In this section, we define two JSON-RPC methods. Each one is annotated with @dispatch.handler, which means when we dispatch an incoming request, it will look up the Python function that matches the JSON-RPC method name. The JSON-RPC parameters are passed as arguments to the handler function.

Each handler can access the connection context as dispatch.ctx.

Also note that if a handler needs to signal an error, it can raise JsonRpcApplicationError (or any subclass of it). The dispatcher will automatically convert the exception into a JSON-RPC error to send back to the client. If a handler raises any exception that is not a subclass of JsonRpcException—i.e. if your handler is buggy and raises something like KeyError—then a generic JsonRpcInternalError is sent back to the client, and the entire exception is logged.

async def main():
    db = ...
    base_context = ConnectionContext(db=db)
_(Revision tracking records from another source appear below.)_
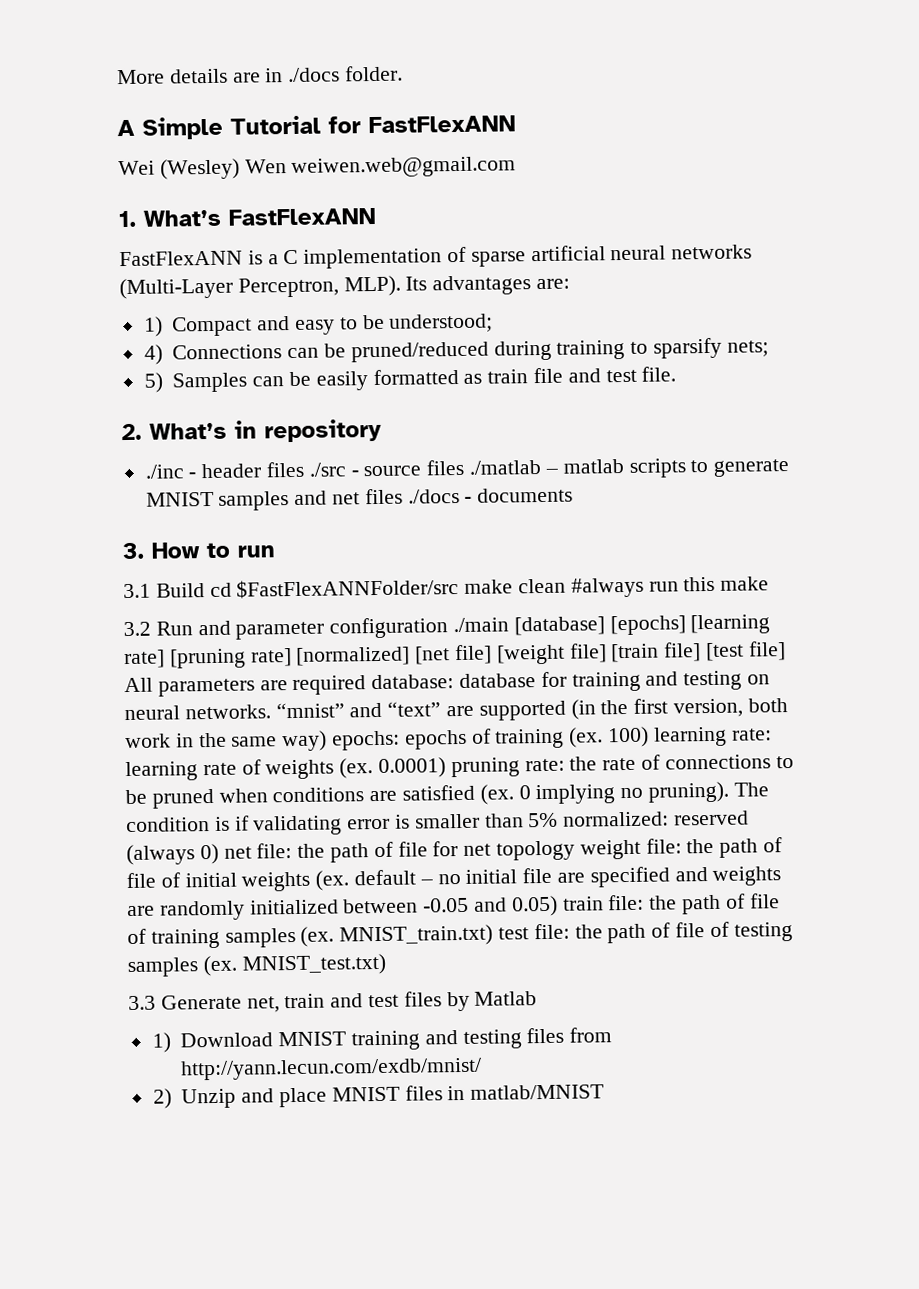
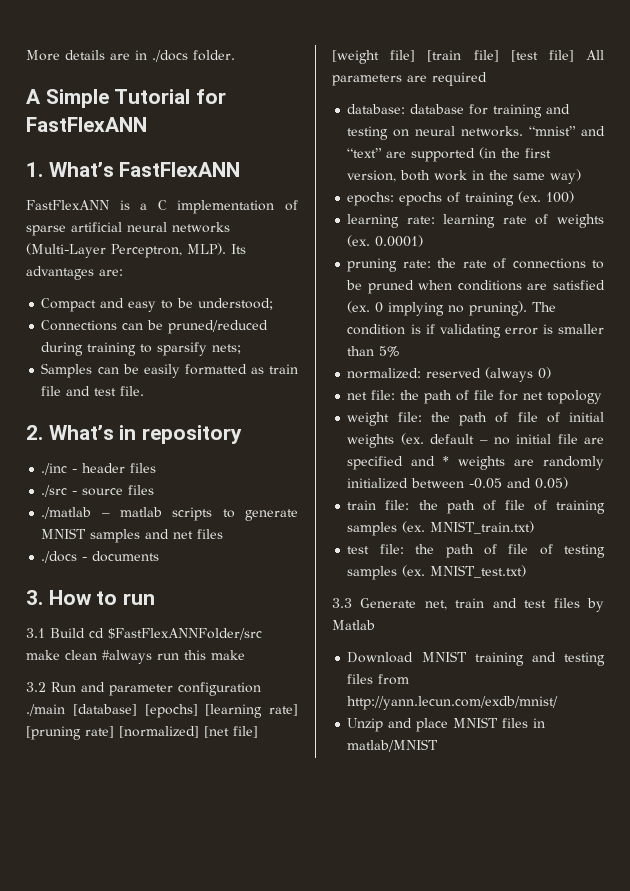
- Wei (Wesley) Wen weiwen.web@gmail.com
- 1) Compact and easy to be understood;
+ Compact and easy to be understood;
- 4) Connections can be pruned/reduced during training to sparsify nets;
+ Connections can be pruned/reduced during training to sparsify nets;
- 5) Samples can be easily formatted as train file and test file.
+ Samples can be easily formatted as train file and test file.
- ./inc - header files ./src - source files ./matlab – matlab scripts to generate MNIST samples and net files ./docs - documents
+ ./inc - header files
+ ./src - source files
+ ./matlab – matlab scripts to generate MNIST samples and net files
+ ./docs - documents
- 3.2 Run and parameter configuration ./main [database] [epochs] [learning rate] [pruning rate] [normalized] [net file] [weight file] [train file] [test file] All parameters are required database: database for training and testing on neural networks.
+ 3.2 Run and parameter configuration ./main [database] [epochs] [learning rate] [pruning rate] [normalized] [net file] [weight file] [train file] [test file] All parameters are required
+ database: database for training and testing on neural networks.
- “mnist” and “text” are supported (in the first version, both work in the same way) epochs: epochs of training (ex.
+ “mnist” and “text” are supported (in the first version, both work in the same way)
+ epochs: epochs of training (ex.
- 100) learning rate: learning rate of weights (ex.
+ 100)
+ learning rate: learning rate of weights (ex.
- 0.0001) pruning rate: the rate of connections to be pruned when conditions are satisfied (ex.
+ 0.0001)
+ pruning rate: the rate of connections to be pruned when conditions are satisfied (ex.
- The condition is if validating error is smaller than 5% normalized: reserved (always 0) net file: the path of file for net topology weight file: the path of file of initial weights (ex. default – no initial file are specified and weights are randomly initialized between -0.05 and 0.05) train file: the path of file of training samples (ex.
+ The condition is if validating error is smaller than 5%
+ normalized: reserved (always 0)
+ net file: the path of file for net topology
+ weight file: the path of file of initial weights (ex. default – no initial file are specified and * weights are randomly initialized between -0.05 and 0.05)
+ train file: the path of file of training samples (ex.
- MNIST_train.txt) test file: the path of file of testing samples (ex.
+ MNIST_train.txt)
+ test file: the path of file of testing samples (ex.
- 1) Download MNIST training and testing files from http://yann.lecun.com/exdb/mnist/
+ Download MNIST training and testing files from http://yann.lecun.com/exdb/mnist/
- 2) Unzip and place MNIST files in matlab/MNIST
+ Unzip and place MNIST files in matlab/MNIST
    async def responder(conn, recv_channel):
        async for result in recv_channel:
            if isinstance(result, JsonRpcException):
                await conn.respond_with_error(result.get_error())
            else:
                await conn.respond_with_result(result)

    async def connection_handler(ws_request):
        ws = await ws_request.accept()
        transport = WebSocketTransport(ws)
        rpc_conn = JsonRpcConnection(transport, JsonRpcConnectionType.SERVER)
        conn_context = copy(base_context)
        result_send, result_recv = trio.open_memory_channel(10)
        async with trio.open_nursery() as nursery:
            nursery.start_soon(responder, result_recv)
            nursery.start_soon(rpc_conn._background_task)
            async with dispatch.connection_context(conn_context):
                async for request in rpc_conn.iter_requests():
                    nursery.start_soon(dispatch.handle_request, request, result_send)
            nursery.cancel_scope.cancel()
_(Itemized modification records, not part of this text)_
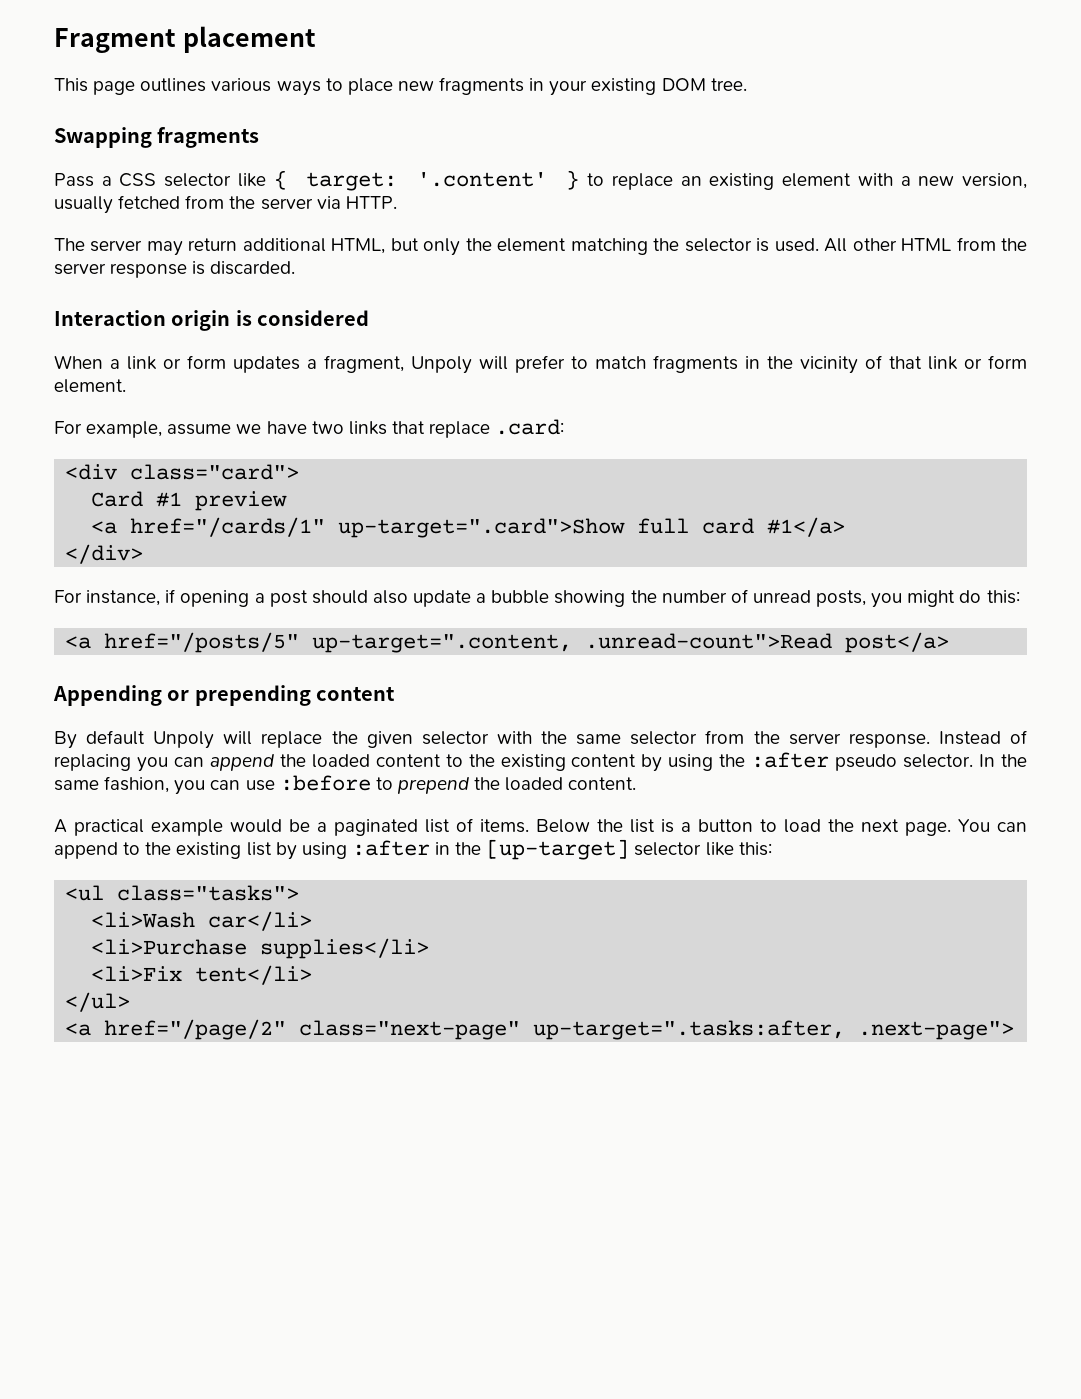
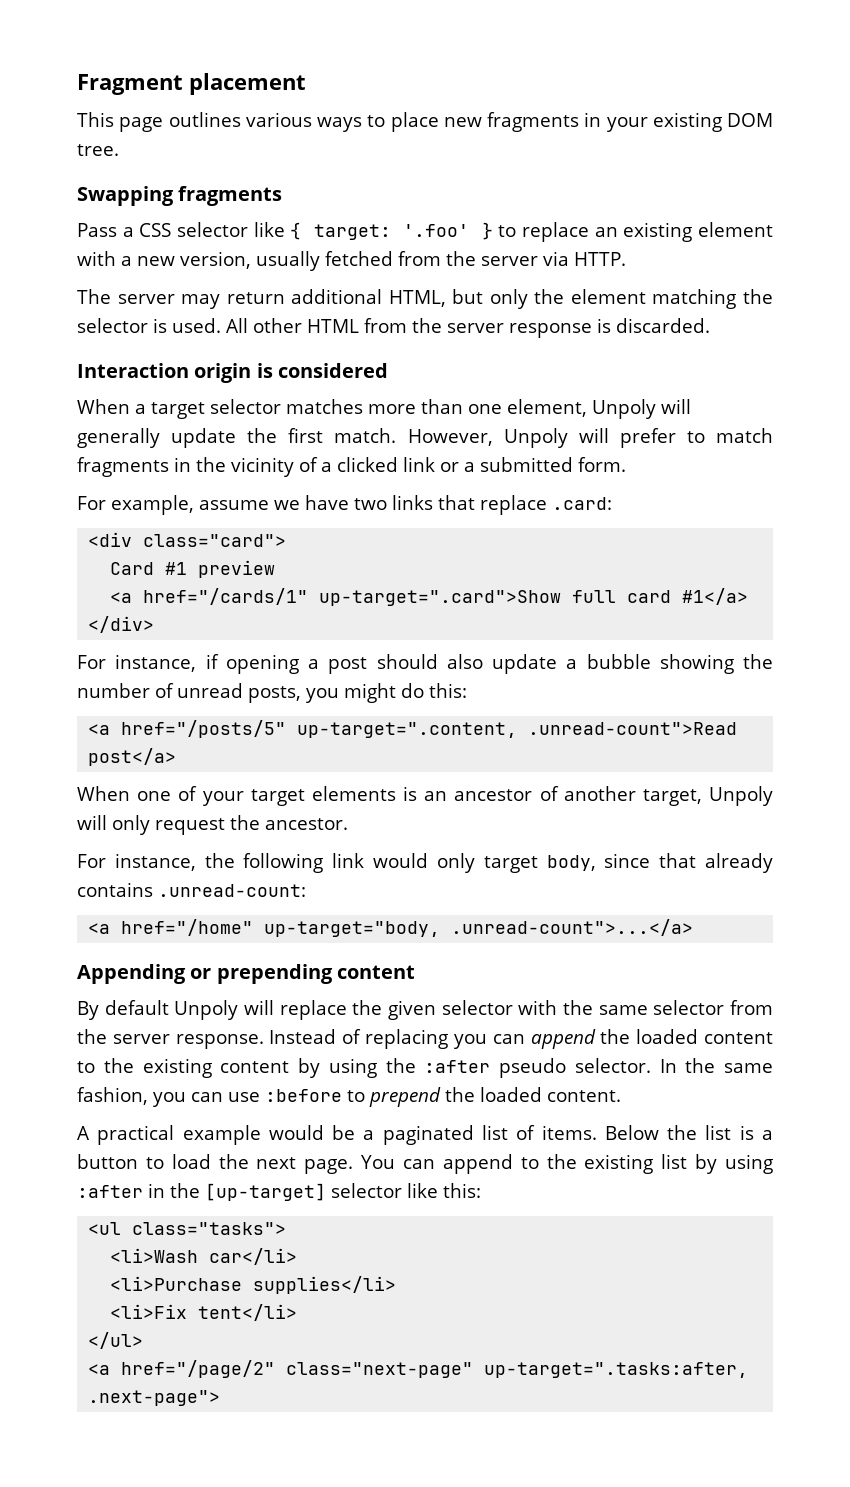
- Pass a CSS selector like { target: '.content' } to replace an existing element with a new version, usually fetched from the server via HTTP.
+ Pass a CSS selector like { target: '.foo' } to replace an existing element with a new version, usually fetched from the server via HTTP.
- When a link or form updates a fragment, Unpoly will prefer to match fragments in the vicinity of that link or form element.
+ When a target selector matches more than one element, Unpoly will generally update the first match. However, Unpoly will prefer to match fragments in the vicinity of a clicked link or a submitted form.
+ When one of your target elements is an ancestor of another target, Unpoly will only request the ancestor.
+ For instance, the following link would only target body, since that already contains .unread-count:
+ <a href="/home" up-target="body, .unread-count">...</a>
    await trio_websocket.serve_websocket(connection_handler, 'localhost', 8000, None)

trio.run(main)

The final section has a lot going on. First of all, we set up a base connection context. This base object is used as a blueprint: for each new connection, the context is copied and then set as the context for that connection. As long as that connection stays alive, all handlers will share that same context object.

At the end of main(), the server is started by calling trio_websocket.serve_websocket(). For each new connection, the connection_handler(...) is called. This function finishes the WebSocket handshake and then wraps the WebSocket connection into a JSON-RPC connection. Then it iterates over the incoming requests and uses the dispatcher to handle each one.

Since each JSON-RPC request is dispatched in a new task, it isn't possible to directly await the result of each task. Instead, we create a Trio channel and pass it into the dispatcher. When the handler finishes, its result will be written to this channel. We use a background task called responder(...) to read from this channel and actually send the response to the client.